*** Opening DATASET EXTRACT ***
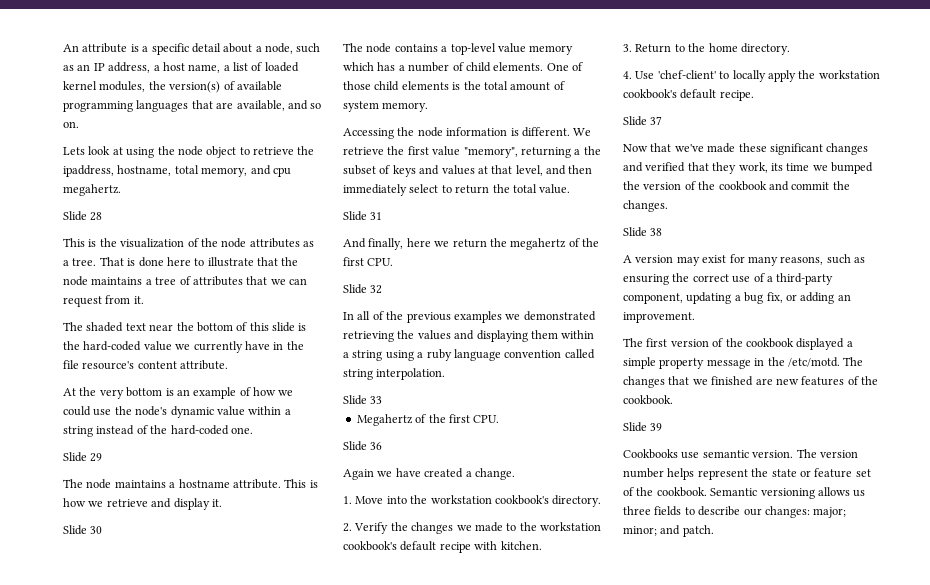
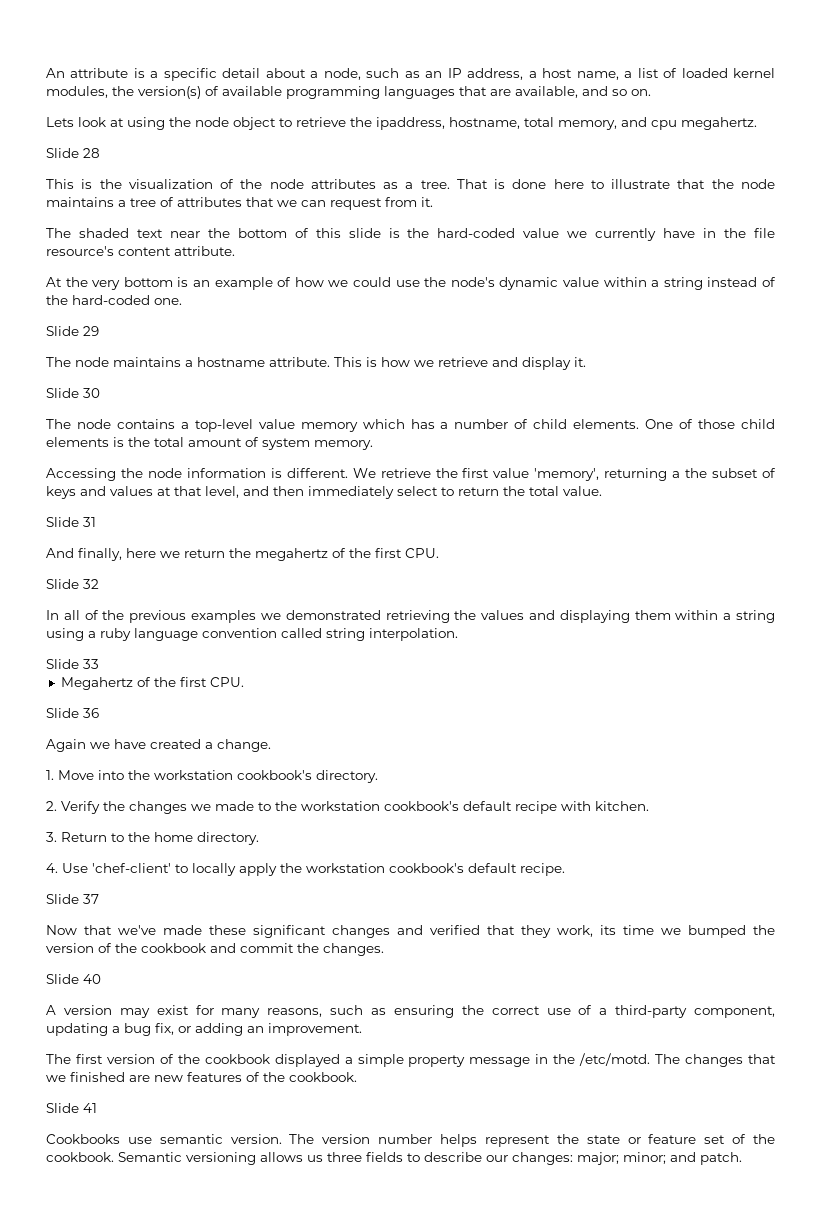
- We retrieve the first value "memory", returning a the subset of keys and values at that level, and then immediately select to return the total value.
+ We retrieve the first value 'memory', returning a the subset of keys and values at that level, and then immediately select to return the total value.
- Slide 38
+ Slide 40
- Slide 39
+ Slide 41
*** Closing DATASET EXTRACT ***
PROBLEM TO WORK ON: What lines in the data above carry "keys"? Return them all.

RESPONSE TO THIS TASK:
- We retrieve the first value "memory", returning a the subset of keys and values at that level, and then immediately select to return the total value.
+ We retrieve the first value 'memory', returning a the subset of keys and values at that level, and then immediately select to return the total value.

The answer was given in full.